> _Description of the task_
Only one stretch of the data below is needed: the line with "[332,793,365,803] 3316 ->" through the last line. Output it exactly and drop the pictures.

Edit tracking data
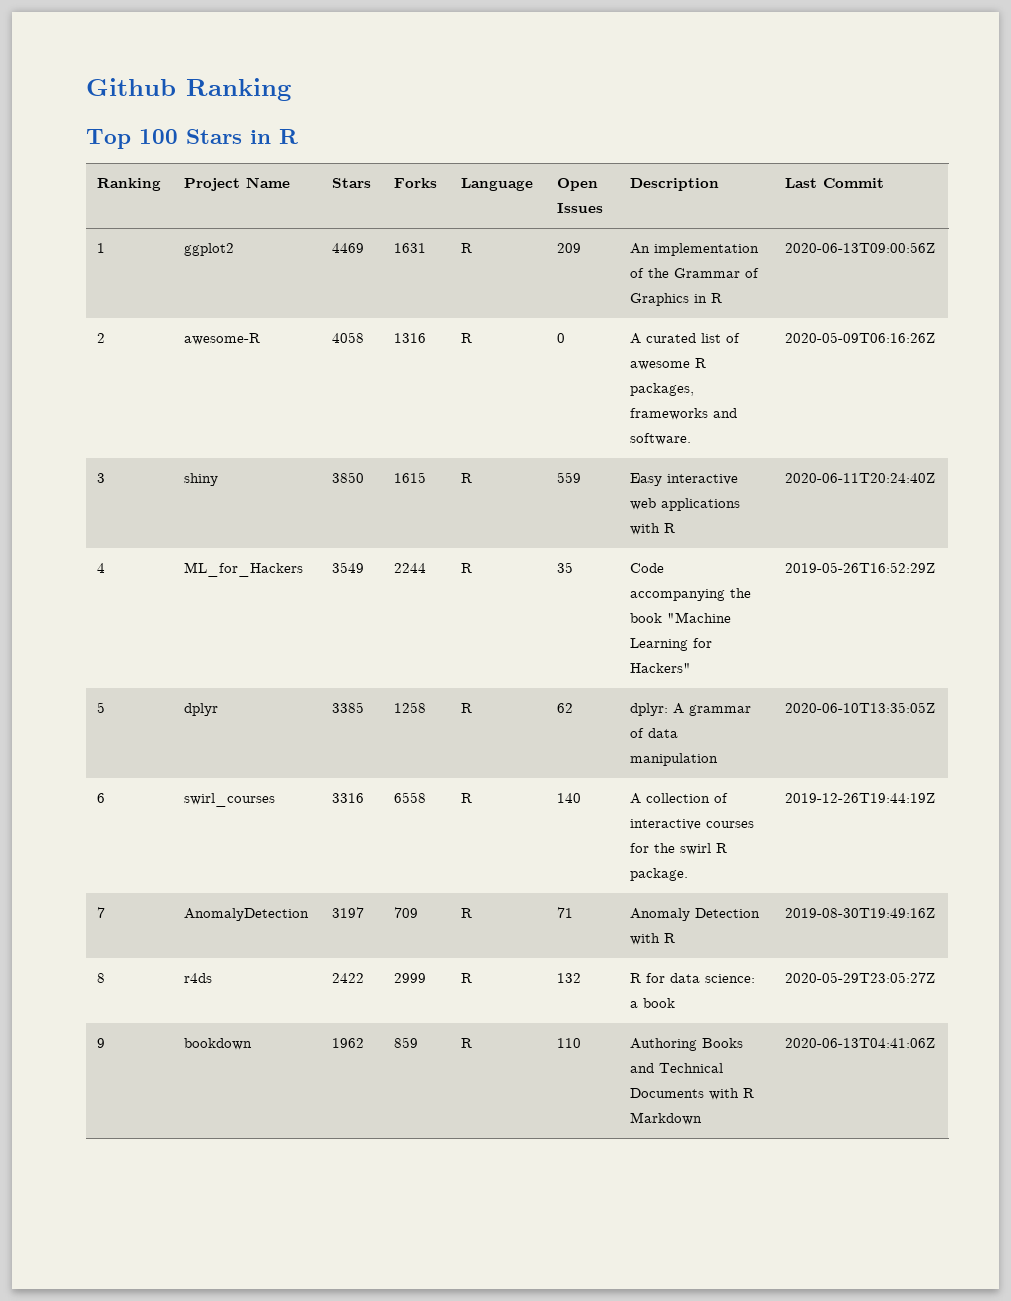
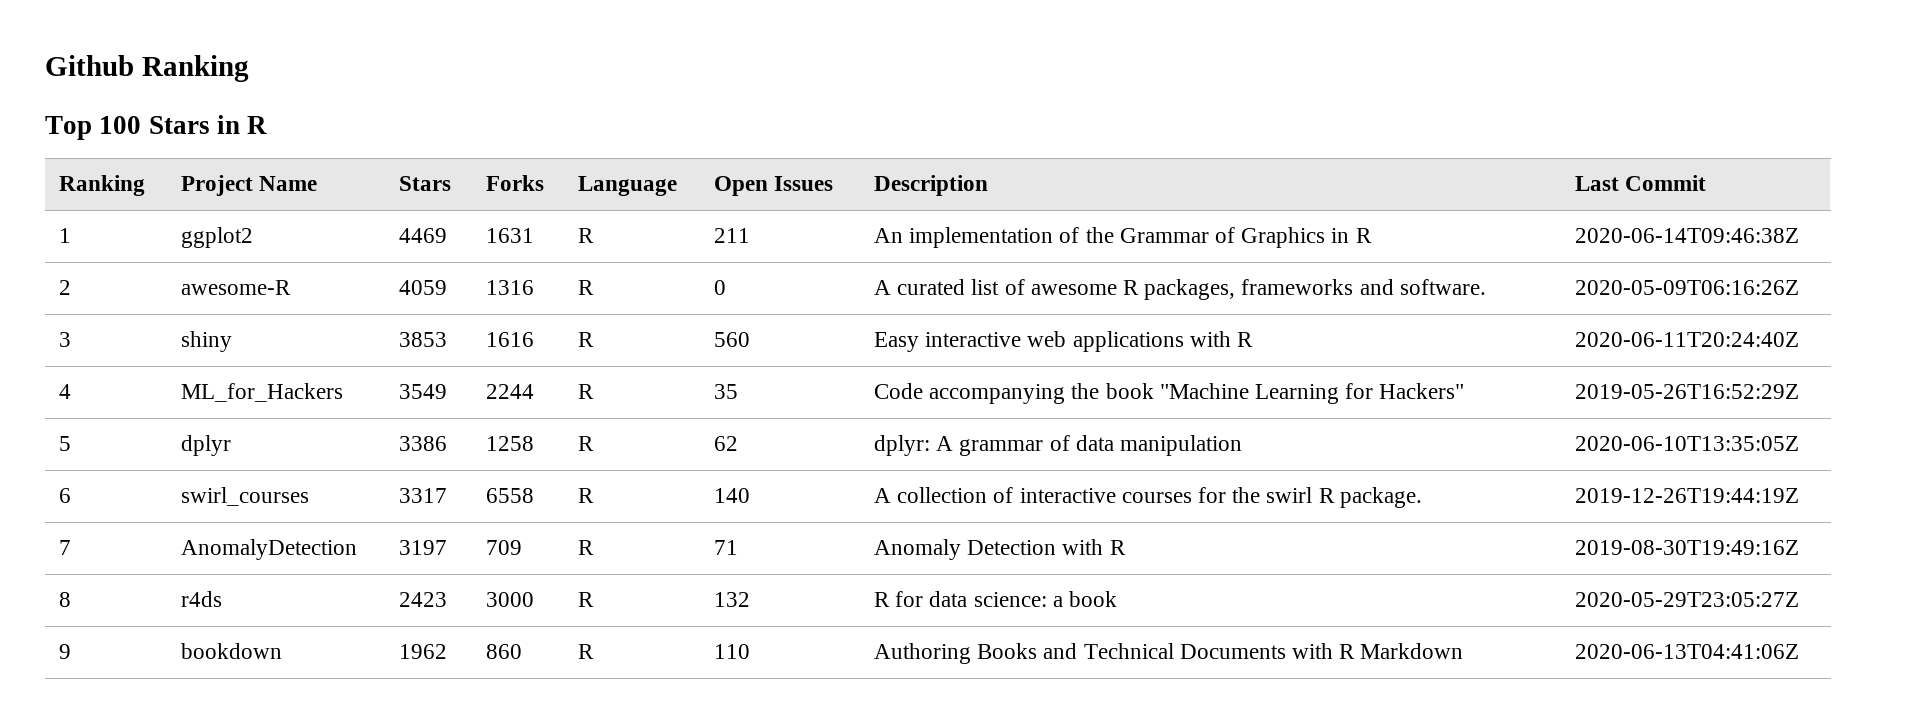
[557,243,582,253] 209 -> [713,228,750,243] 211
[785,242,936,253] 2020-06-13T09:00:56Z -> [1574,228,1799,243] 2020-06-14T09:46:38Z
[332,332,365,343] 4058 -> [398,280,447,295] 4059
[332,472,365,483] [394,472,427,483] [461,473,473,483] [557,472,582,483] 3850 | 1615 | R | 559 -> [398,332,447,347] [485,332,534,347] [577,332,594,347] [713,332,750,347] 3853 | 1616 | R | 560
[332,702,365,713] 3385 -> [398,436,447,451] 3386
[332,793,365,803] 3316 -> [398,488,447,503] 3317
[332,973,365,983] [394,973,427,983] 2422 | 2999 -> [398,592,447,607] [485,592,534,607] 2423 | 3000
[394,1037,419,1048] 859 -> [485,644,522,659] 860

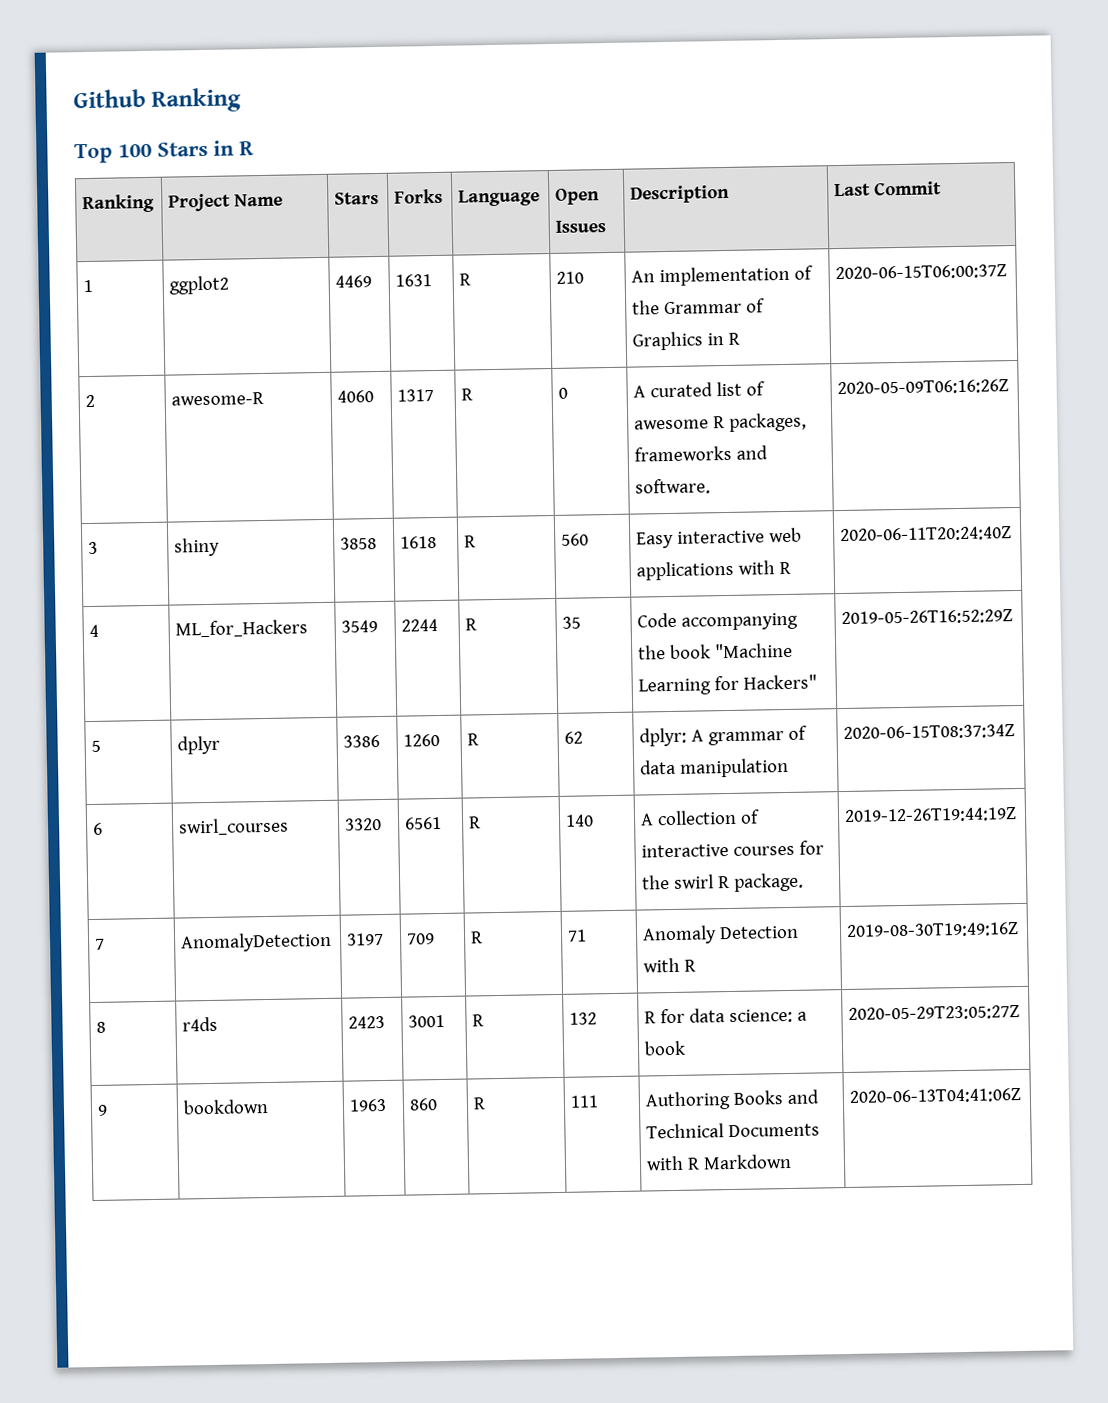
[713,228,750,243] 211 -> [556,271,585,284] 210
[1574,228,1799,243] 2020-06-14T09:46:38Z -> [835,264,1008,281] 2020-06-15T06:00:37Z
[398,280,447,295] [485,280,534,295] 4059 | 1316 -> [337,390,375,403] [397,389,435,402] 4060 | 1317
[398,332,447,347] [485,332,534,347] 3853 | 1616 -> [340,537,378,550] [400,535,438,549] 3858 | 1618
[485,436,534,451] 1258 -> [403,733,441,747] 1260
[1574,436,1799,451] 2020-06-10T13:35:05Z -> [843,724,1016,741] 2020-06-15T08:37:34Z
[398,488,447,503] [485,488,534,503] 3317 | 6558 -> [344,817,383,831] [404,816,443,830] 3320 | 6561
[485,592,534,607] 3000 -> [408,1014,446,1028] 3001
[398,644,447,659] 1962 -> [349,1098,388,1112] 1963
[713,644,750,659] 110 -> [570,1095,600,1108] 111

> _Output below_
[332,793,365,803] 3316 -> [398,488,447,503] 3317
[332,973,365,983] [394,973,427,983] 2422 | 2999 -> [398,592,447,607] [485,592,534,607] 2423 | 3000
[394,1037,419,1048] 859 -> [485,644,522,659] 860

[713,228,750,243] 211 -> [556,271,585,284] 210
[1574,228,1799,243] 2020-06-14T09:46:38Z -> [835,264,1008,281] 2020-06-15T06:00:37Z
[398,280,447,295] [485,280,534,295] 4059 | 1316 -> [337,390,375,403] [397,389,435,402] 4060 | 1317
[398,332,447,347] [485,332,534,347] 3853 | 1616 -> [340,537,378,550] [400,535,438,549] 3858 | 1618
[485,436,534,451] 1258 -> [403,733,441,747] 1260
[1574,436,1799,451] 2020-06-10T13:35:05Z -> [843,724,1016,741] 2020-06-15T08:37:34Z
[398,488,447,503] [485,488,534,503] 3317 | 6558 -> [344,817,383,831] [404,816,443,830] 3320 | 6561
[485,592,534,607] 3000 -> [408,1014,446,1028] 3001
[398,644,447,659] 1962 -> [349,1098,388,1112] 1963
[713,644,750,659] 110 -> [570,1095,600,1108] 111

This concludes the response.